Fat Freddy’s Drop – Based on a True Story

‘One of the ways we create safety: The more we have in common, the less alone we are.’ – (Mike Powell, 2013 here.)

‘To say a record came out in 1968 is a matter of historical fact, but the reality is that records come out whenever people hear them first. Having been born in 1982, the year 1968 is an abstraction to me. At best, I can read a book about it, or talk about it with my parents. But in the context of my own experience, Astral Weeks was released around 1998.’ – ibid.

It’s the first quote I’m most interested in, but I want to consider the second first as it too has delectable sentiments with which I agree. I’m going to lift an idea from E.M. Forster’s book Aspects of a Novel for exhibition. What Forster proposes when a reader is considering a novel, which I am now extending to when a listener considers a record too, is that they should not consider what came before or what came after, as one is inclined to do. Its context in history muddies perception. What they should imagine is each artist, each maker in the same room simultaneously creating at the same time. The writers scribbling away in unison, Woolf, Dostoevsky, Homer, Voltaire, all there… The musician’s strumming, humming, clapping along; Jimmy Page, John Cage, Shostakovich, Son House… each tortured, each inspired all creating as if in stream of conscious their the final draft, the polished recording arising from their fingers. It does not matter when each individual piece was created, it’s what was created that’s important. Upon discovery that’s when you’ve turned your head to that corner of the room. They’re already there, quietly doing what they’ve always been doing.

A favourite Woody Allen quote which I’m going to paraphrase is ‘There are two sorts of lives; one is horrible, and the other is miserable. Horrible is being born with a deformity, born blind & deaf, crippled, genetic defects. So you better be thankful you’re miserable.’ Or something along those lines.

Now to return to the first quote, a phrase that struck me into observation. We strive for commonality to prove to ourselves we are not abject abnormal anomalies. The more in common we have the more we can share experiences, more of our lives feel justified if there are others who are in agreement of a time well spent. It aids our identities as we are social creatures and require affirmation from somewhere, particularly coming from colleagues. We have but one life, its conception is held together by those around you. Orphans tend to live pretty fast.

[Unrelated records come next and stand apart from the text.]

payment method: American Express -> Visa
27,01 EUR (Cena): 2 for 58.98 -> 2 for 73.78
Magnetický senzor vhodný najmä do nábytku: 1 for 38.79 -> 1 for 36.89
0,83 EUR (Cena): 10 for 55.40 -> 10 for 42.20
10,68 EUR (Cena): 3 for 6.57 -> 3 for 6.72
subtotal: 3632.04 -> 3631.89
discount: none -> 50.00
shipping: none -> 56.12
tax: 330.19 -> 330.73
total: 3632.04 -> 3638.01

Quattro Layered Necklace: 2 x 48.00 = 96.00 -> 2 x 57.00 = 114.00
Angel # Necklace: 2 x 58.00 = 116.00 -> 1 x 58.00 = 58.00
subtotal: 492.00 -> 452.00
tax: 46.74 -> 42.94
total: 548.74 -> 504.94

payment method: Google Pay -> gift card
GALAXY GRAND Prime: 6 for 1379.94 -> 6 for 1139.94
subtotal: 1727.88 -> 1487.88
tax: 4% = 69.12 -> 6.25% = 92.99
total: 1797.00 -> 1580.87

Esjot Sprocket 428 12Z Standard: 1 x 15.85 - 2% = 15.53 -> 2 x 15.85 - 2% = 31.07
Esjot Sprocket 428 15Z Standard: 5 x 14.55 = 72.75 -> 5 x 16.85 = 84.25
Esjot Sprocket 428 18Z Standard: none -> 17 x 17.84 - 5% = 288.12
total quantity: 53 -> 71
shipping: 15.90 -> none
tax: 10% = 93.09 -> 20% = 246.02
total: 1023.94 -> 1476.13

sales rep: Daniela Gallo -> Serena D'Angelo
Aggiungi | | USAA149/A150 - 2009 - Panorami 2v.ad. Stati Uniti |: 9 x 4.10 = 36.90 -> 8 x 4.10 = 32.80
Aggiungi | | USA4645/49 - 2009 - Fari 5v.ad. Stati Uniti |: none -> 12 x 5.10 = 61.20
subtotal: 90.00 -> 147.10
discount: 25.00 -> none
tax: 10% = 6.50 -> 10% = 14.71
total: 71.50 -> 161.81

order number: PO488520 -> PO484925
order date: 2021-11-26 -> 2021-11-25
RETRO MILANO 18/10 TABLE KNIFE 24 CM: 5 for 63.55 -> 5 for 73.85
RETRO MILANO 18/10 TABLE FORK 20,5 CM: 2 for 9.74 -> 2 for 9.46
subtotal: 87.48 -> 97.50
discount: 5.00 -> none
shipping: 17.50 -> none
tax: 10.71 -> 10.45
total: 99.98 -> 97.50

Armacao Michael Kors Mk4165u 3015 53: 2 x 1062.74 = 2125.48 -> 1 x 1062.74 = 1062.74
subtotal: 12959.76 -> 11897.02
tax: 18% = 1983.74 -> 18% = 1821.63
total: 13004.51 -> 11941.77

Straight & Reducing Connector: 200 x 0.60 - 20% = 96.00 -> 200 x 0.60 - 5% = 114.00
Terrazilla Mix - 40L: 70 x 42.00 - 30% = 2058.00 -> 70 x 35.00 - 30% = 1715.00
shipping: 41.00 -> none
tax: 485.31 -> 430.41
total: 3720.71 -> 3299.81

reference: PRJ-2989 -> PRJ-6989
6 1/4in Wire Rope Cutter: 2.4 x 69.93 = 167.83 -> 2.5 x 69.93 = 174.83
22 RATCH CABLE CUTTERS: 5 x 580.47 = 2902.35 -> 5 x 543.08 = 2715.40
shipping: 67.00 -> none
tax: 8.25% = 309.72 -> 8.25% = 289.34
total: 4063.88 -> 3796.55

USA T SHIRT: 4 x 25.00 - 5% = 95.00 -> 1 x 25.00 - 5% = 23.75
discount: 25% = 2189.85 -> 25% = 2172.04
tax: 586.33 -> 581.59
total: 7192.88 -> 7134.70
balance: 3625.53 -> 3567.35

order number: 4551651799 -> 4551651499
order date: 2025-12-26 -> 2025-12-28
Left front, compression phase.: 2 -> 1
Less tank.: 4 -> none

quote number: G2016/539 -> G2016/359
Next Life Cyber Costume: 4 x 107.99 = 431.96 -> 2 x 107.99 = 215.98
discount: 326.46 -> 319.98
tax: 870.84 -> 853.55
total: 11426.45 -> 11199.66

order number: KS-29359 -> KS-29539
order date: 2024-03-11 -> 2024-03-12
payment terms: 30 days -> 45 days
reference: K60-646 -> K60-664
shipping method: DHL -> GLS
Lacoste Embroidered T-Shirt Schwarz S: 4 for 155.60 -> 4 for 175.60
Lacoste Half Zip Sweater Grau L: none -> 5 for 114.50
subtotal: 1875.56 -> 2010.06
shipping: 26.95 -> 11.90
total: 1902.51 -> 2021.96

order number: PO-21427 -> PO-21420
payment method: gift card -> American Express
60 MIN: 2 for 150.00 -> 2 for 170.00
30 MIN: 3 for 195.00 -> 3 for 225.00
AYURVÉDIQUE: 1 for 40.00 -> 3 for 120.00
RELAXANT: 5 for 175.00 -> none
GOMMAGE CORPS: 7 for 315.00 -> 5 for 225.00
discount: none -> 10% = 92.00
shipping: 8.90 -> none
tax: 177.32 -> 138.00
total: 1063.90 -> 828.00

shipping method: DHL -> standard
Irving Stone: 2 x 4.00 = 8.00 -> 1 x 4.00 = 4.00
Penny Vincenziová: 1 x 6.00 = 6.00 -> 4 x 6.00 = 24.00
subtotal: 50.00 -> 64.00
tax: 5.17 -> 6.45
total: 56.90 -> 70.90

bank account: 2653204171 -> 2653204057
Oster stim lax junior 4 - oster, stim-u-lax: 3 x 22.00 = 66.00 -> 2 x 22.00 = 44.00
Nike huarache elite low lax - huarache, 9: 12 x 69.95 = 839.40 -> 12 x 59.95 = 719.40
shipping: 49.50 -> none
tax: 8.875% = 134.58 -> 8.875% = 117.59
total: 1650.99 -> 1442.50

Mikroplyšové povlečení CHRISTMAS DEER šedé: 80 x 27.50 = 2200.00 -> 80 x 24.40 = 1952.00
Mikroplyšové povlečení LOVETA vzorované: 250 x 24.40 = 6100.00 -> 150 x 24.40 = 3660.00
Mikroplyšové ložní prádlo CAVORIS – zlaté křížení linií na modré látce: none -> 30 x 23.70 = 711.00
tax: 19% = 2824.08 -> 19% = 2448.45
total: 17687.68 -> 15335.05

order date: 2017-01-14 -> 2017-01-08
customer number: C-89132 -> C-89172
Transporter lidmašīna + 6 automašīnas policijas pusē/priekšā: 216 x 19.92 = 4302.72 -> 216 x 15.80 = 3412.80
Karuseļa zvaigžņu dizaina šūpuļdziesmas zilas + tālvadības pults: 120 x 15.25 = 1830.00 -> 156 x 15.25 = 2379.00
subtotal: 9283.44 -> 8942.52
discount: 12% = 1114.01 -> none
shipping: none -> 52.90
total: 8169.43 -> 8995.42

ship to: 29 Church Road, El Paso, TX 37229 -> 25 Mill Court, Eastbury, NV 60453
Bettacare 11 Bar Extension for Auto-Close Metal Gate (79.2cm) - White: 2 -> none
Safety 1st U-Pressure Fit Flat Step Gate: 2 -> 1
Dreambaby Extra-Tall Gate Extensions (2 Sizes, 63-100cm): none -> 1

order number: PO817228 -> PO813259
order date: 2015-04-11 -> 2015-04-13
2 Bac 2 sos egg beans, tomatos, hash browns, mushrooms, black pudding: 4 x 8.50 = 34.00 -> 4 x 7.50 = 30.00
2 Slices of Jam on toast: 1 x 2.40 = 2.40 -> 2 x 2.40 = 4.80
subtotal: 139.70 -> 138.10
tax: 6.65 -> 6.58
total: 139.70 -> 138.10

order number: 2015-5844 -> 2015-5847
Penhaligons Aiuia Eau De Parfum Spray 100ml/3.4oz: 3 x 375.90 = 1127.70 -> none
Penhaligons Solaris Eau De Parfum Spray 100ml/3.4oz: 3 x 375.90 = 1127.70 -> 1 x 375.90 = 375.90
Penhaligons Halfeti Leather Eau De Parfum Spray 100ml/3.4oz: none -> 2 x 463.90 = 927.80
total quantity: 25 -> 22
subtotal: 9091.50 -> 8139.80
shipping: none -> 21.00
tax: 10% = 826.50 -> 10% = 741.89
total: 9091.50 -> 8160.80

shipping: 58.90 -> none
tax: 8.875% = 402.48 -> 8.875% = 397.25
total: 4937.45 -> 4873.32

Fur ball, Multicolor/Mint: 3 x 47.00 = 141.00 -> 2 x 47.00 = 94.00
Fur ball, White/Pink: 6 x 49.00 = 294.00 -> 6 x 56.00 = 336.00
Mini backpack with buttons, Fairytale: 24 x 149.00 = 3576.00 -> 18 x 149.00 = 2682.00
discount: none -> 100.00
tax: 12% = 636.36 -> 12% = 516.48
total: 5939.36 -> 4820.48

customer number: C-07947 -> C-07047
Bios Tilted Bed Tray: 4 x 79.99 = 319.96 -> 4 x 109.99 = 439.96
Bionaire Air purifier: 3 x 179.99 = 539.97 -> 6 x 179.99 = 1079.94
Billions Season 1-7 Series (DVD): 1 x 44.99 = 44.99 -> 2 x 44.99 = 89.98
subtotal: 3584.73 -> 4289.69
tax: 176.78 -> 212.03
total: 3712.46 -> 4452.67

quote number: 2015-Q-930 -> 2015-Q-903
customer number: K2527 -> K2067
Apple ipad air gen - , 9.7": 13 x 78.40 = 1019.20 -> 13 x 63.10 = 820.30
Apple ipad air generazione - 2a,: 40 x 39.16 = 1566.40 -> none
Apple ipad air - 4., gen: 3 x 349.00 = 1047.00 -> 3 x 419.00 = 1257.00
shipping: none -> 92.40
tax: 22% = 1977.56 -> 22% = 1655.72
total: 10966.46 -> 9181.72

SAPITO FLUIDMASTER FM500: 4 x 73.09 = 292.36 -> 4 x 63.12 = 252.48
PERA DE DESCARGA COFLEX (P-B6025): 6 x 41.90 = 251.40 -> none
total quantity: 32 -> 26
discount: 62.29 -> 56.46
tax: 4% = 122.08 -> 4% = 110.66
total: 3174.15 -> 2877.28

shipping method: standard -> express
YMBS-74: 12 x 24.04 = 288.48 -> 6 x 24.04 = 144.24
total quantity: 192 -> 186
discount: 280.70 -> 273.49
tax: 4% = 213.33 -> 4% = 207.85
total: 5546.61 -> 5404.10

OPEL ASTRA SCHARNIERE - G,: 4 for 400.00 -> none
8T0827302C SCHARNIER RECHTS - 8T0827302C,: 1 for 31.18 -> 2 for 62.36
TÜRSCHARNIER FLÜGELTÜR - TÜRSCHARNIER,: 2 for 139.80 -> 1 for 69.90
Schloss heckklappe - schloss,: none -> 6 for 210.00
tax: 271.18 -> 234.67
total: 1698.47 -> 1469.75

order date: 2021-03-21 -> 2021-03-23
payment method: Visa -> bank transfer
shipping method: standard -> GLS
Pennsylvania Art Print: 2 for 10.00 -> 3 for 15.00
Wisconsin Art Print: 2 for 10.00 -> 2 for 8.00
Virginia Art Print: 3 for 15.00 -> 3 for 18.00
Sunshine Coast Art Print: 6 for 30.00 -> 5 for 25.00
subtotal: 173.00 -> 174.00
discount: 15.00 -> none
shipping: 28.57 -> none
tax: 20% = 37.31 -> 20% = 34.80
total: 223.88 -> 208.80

With all that said, the advent of the internet over the last ten years has created a Tower of Babel society, we all speak different languages. What interests me, and the society I belong to, is of no importance to you, in fact it doesn’t even exist to you. We are in micro-audience mode and it’s only the pre-millenials who are amassing together under festival tents and we’re only going to get smaller us micros.

Talk of technological ecosystems is interesting, Google synthesises one’s entire internet experience: search, social media, blogging, email, shopping, so many ways of sharing and yet none of us do! The crap we do in our lives gets dumped on Facebook, what about what we’re thinking on ideas and subjects? If you’re doing that on Facebook stop boring everyone! People don’t give a damn what you and your buddies have  to say on something infinitesmal to them.

There, they want stories to replace the soapbox on TV because that’s failed to hold their attention. Takes too long. Where are my .Gifs and instant gratification? That’s what unites people nowadays, look at the shares, that’s what online advertising is latching onto now, why, because it works! We’re the generation of 3 second videos and 141 characters. Marshall McLuhan said ‘the medium is the message’, and oh boy what a message…

More to come on this I think. For now this is Fat Freddy’s Drop 2005 debut, music honed on tour and recorded so exquisitely and compiled into what is called Based on a True Story this is polished dub, think Thievery Corporation but with bigger swells, better songs, an attitude that can only be found in the Kiwis. A big seller downunder, and cruelly overlooked up here. Quality.